*Your instructions*.
Your task is to copy each line in the listing that includes the word "agent".

*Data for review*.
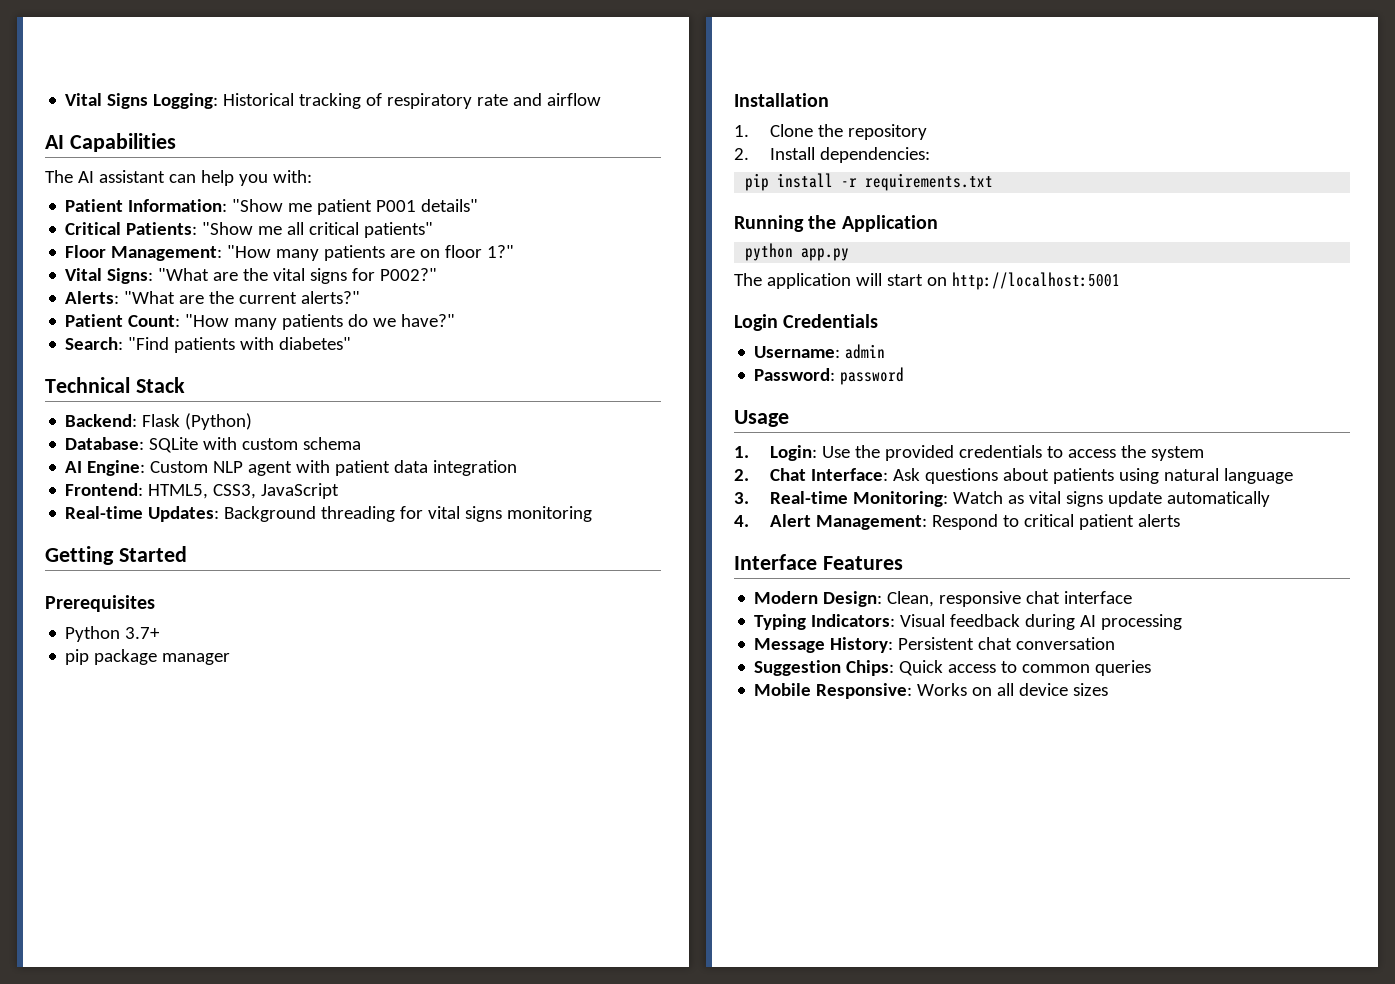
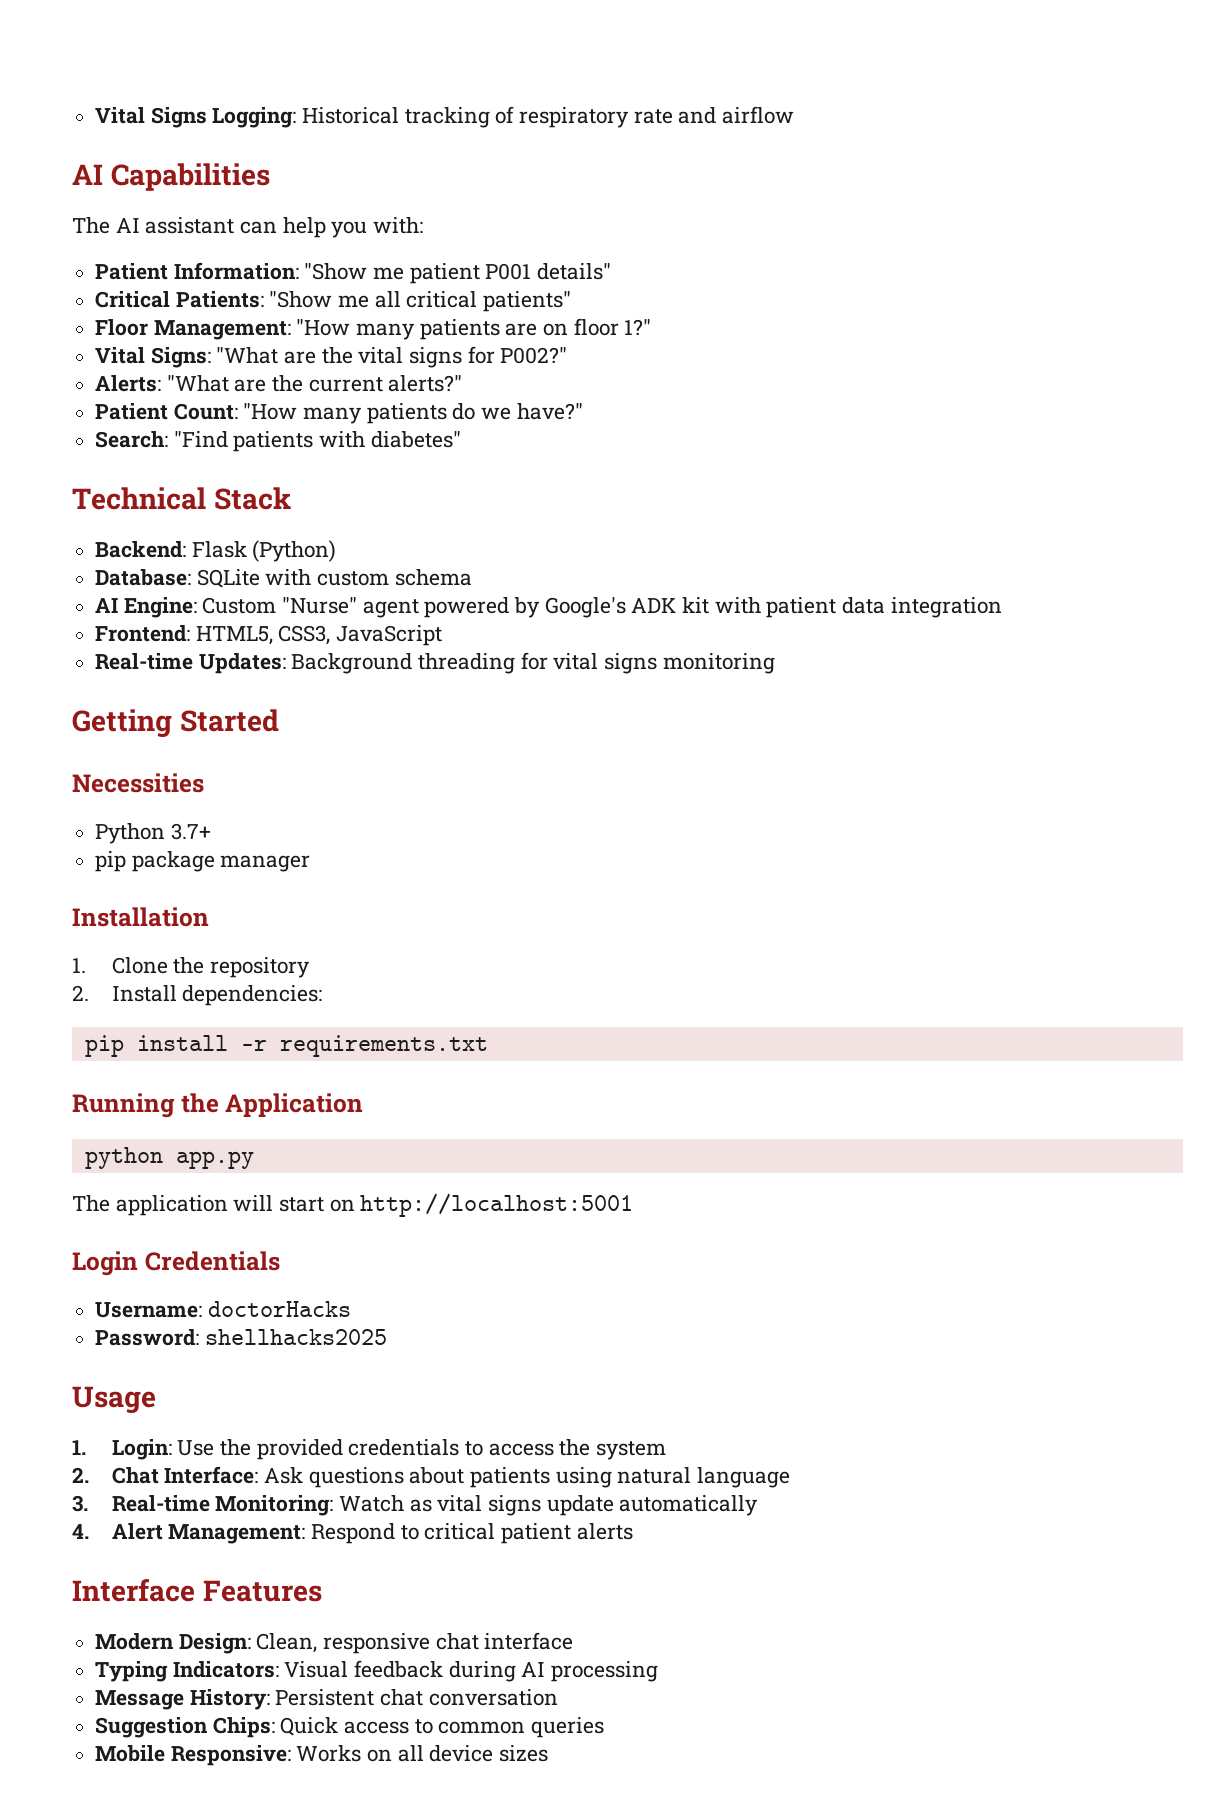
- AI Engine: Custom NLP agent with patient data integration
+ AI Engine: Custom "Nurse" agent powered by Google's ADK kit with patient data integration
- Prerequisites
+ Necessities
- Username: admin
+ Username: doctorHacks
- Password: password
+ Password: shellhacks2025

...

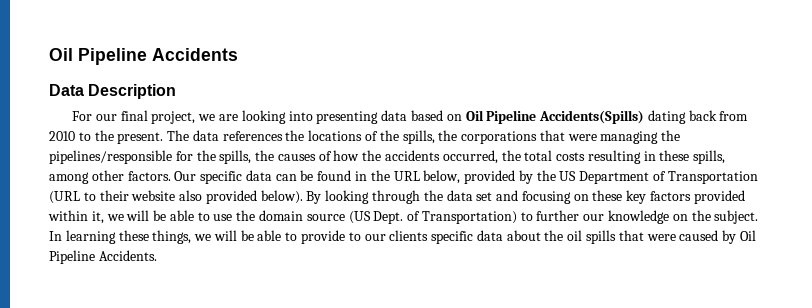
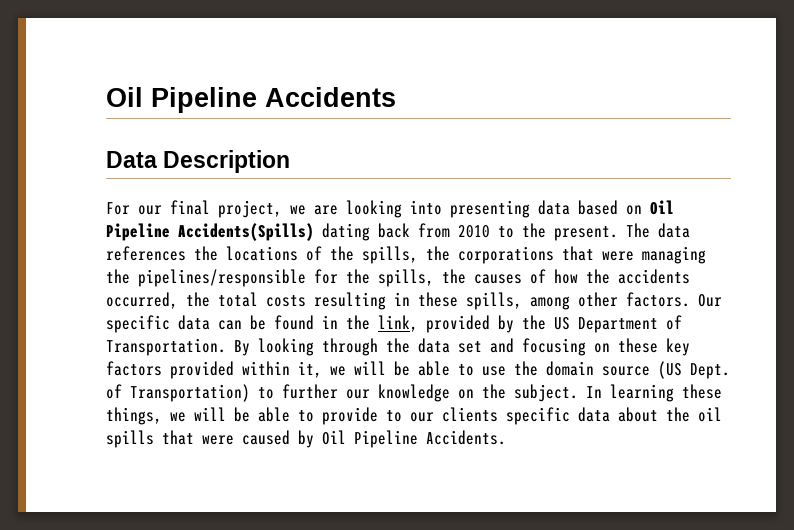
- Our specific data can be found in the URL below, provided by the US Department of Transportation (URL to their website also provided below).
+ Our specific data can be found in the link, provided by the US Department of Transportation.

*Reply to the exercise*.
- AI Engine: Custom NLP agent with patient data integration
+ AI Engine: Custom "Nurse" agent powered by Google's ADK kit with patient data integration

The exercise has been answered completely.